Ms. Pelosi, 82, who has said she will hang up after this congress, is also looking to her legacy, one that includes an unapologetic stance toward China.
Since the administrations of Presidents George W. Bush and Bill Clinton, Ms. Pelosi has insisted that the economic benefits of a U.S. relationship with China could not be allowed to overshadow its human rights record or stave off sharp criticism from national leaders.
“If we don’t talk about human rights in China because of economic concerns, then we lose the moral authority to talk about human rights anywhere else in the world,” Ms. Pelosi said last year, on the 32nd anniversary of the Tiananmen Square Massacre.
He has regularly promoted legislation on behalf of Hong Kong and Tibet. hosted the Dalai Lama, the Tibetan spiritual leader, at the Capitol. and called for a diplomatic boycott of the Beijing Olympics. He traveled repeatedly with Mr. Clinton in his bid to give and keep favorable trade status for China, a policy he said could improve human rights in China through international engagement. Ms. Pelosi strongly disagreed.
“By pursuing a policy that strengthens the Chinese government, the United States is actually supporting the containment of the Chinese people, their hopes and aspirations,” Ms. Pelosi said in 1997 as she took over the Clinton White House.
China noted its frequent criticism. After she called last year for a boycott of the Olympics, a State Department official accused her of spreading “lies and misinformation” and playing “despicable political games” using human rights as a pretext to “slander and defame China.”
In one opinion piece published Tuesday in the Washington Post, Ms. Pelosi reminded readers of her trip to Tiananmen Square 30 years ago.
“Since then,” Ms. Pelosi wrote, “Beijing’s abysmal record on human rights and disregard for the rule of law has continued as President Xi Jinping tightens his grip on power.”
Allies noted that Ms. Pelosi’s position on China is supported not only by the Asian constituency in her San Francisco district but also by her long tenure on the House Intelligence Committee, including a stint as chairman.
“This is a continuation of the work and leadership he’s been doing for 33 years,” said Carolyn Bartholomew, Ms.

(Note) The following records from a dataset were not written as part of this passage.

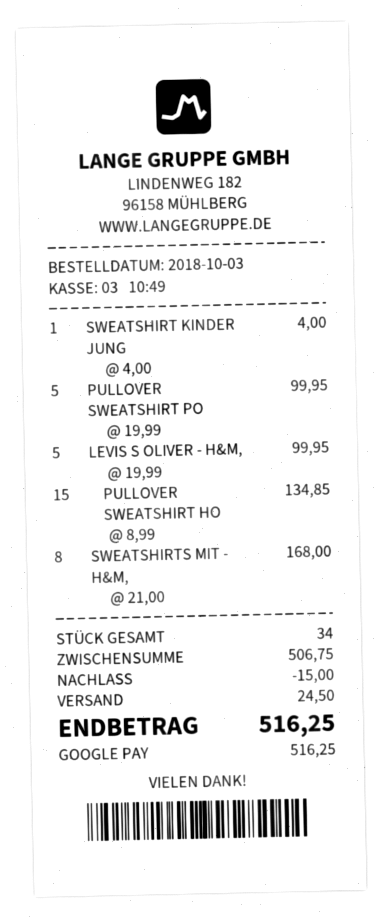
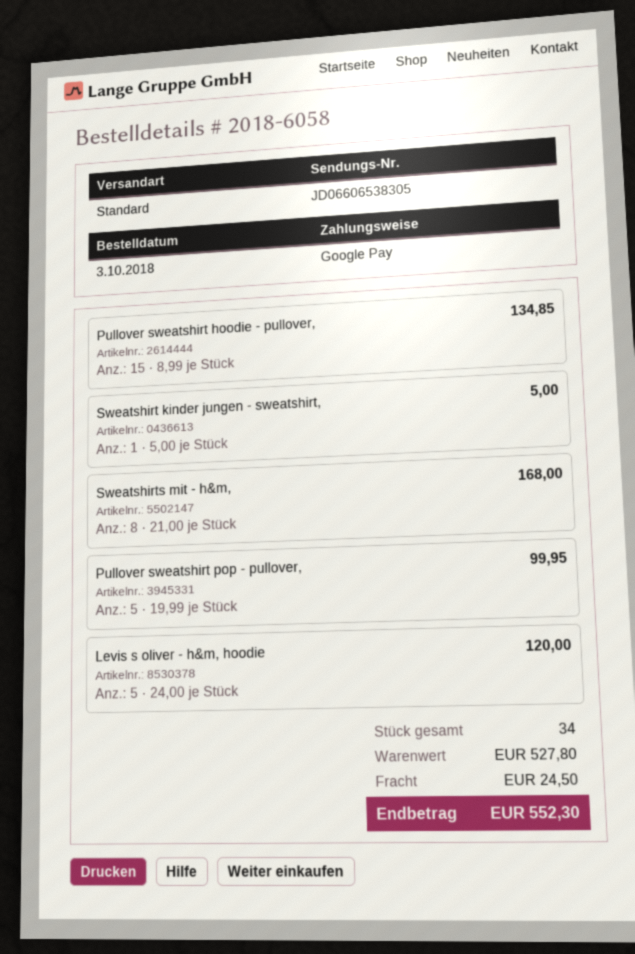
SWEATSHIRT KINDER JUNG: 1 x 4.00 = 4.00 -> 1 x 5.00 = 5.00
LEVIS S OLIVER - H&M,: 5 x 19.99 = 99.95 -> 5 x 24.00 = 120.00
subtotal: 506.75 -> 527.80
discount: 15.00 -> none
total: 516.25 -> 552.30

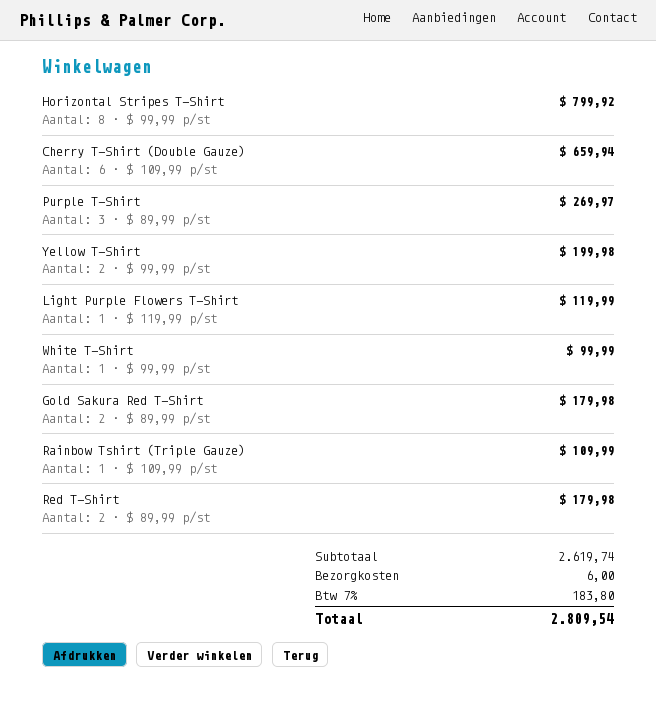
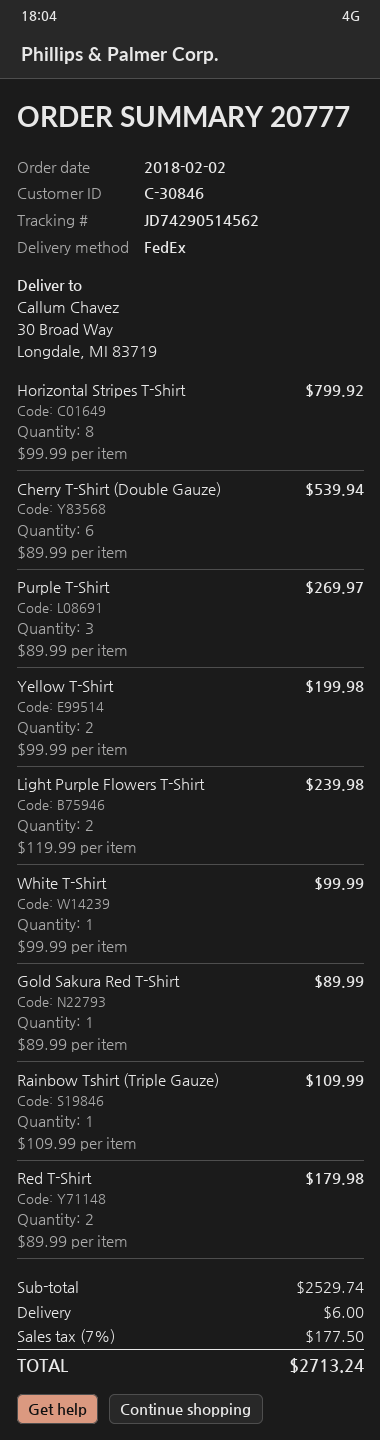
Cherry T-Shirt (Double Gauze): 6 x 109.99 = 659.94 -> 6 x 89.99 = 539.94
Light Purple Flowers T-Shirt: 1 x 119.99 = 119.99 -> 2 x 119.99 = 239.98
Gold Sakura Red T-Shirt: 2 x 89.99 = 179.98 -> 1 x 89.99 = 89.99
subtotal: 2619.74 -> 2529.74
tax: 7% = 183.80 -> 7% = 177.50
total: 2809.54 -> 2713.24

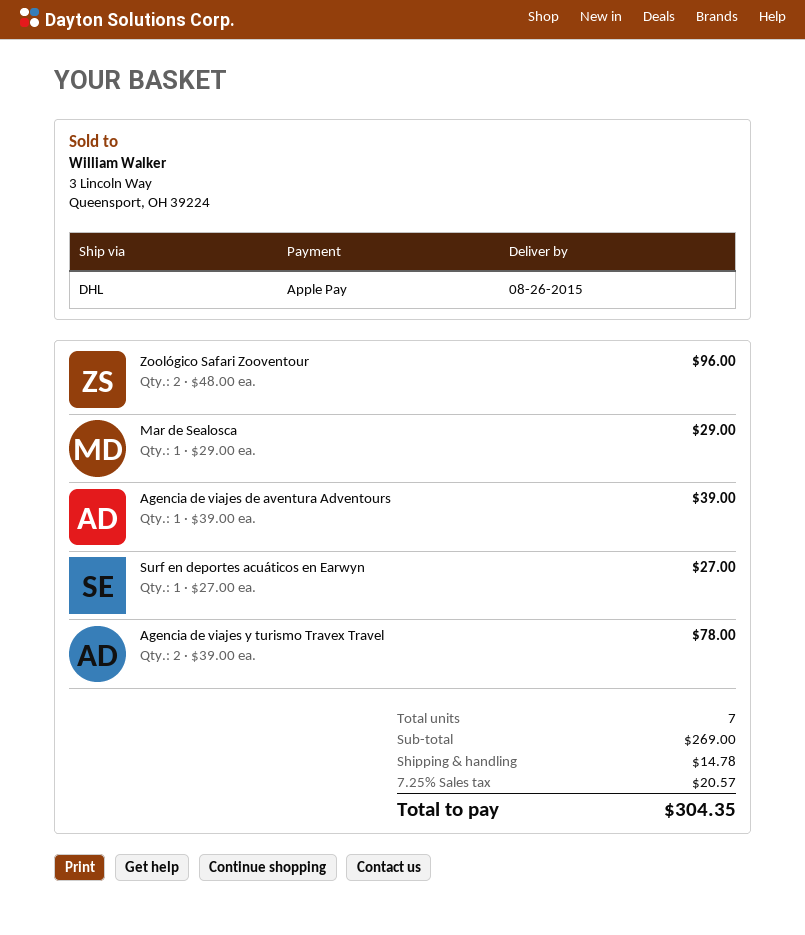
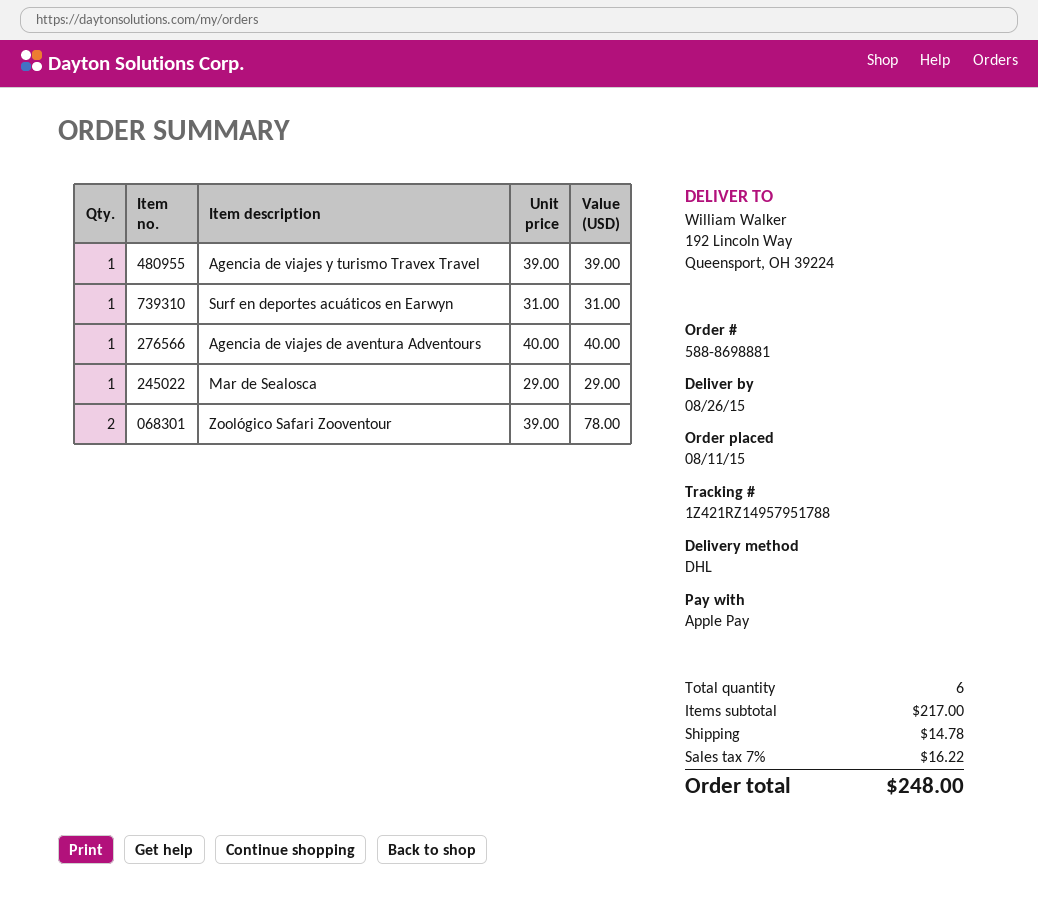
Zoológico Safari Zooventour: 2 x 48.00 = 96.00 -> 2 x 39.00 = 78.00
Agencia de viajes de aventura Adventours: 1 x 39.00 = 39.00 -> 1 x 40.00 = 40.00
Surf en deportes acuáticos en Earwyn: 1 x 27.00 = 27.00 -> 1 x 31.00 = 31.00
Agencia de viajes y turismo Travex Travel: 2 x 39.00 = 78.00 -> 1 x 39.00 = 39.00
total quantity: 7 -> 6
subtotal: 269.00 -> 217.00
tax: 7.25% = 20.57 -> 7% = 16.22
total: 304.35 -> 248.00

Pelosi’s former chief of staff, who is now a member of the U.S.-China Economic and Security Committee.
Given her history with China, her decision to continue her trip despite warnings from both Chinese and US officials did not come as a surprise to her fellow lawmakers.
“This is not something that came out of the blue,” Mr McGovern said. “This was an issue for her every day that she was in the United States Congress. She is an outstanding defender of human rights.”
She also won strong support from Republicans – usually her fiercest critics – who praised her decision to go ahead with her plan to visit Taiwan and said she had no choice after the Chinese government threatened retaliation if she arrived in Taipei.
“I’m going to use four words in a row that I haven’t used in this way before, and those four words are: ‘Speaker Pelosi was right,'” said Sen. Roy Blunt of Missouri, a member of the Republican leadership. . “For us to emphasize that Taiwan is important to democracy, that Taiwan is important to our national security, that Taiwan is important to our economy is a good point,” he added. “And I suspect that others will follow Speaker Pelosi’s lead.”
Privately, some Democrats protested the timing of the visit, which had been postponed since April after the speaker tested positive for the coronavirus. They said the furor was distracting from some Democratic successes in Congress and appeared to reflect a desire to dominate the world stage as her time as speaker comes to an end.
But most familiar with Ms. Pelosi’s views on China said they had nothing to do with the politics of the moment.
“She was very strong on human rights,” said Mr. Jones, a former TV actor who served two terms in the House and still has the protest banner he and Ms. Pelosi unfurled in Tiananmen Square 30 years ago at his home in Virginia. “I totally respect her for that, because it takes courage.”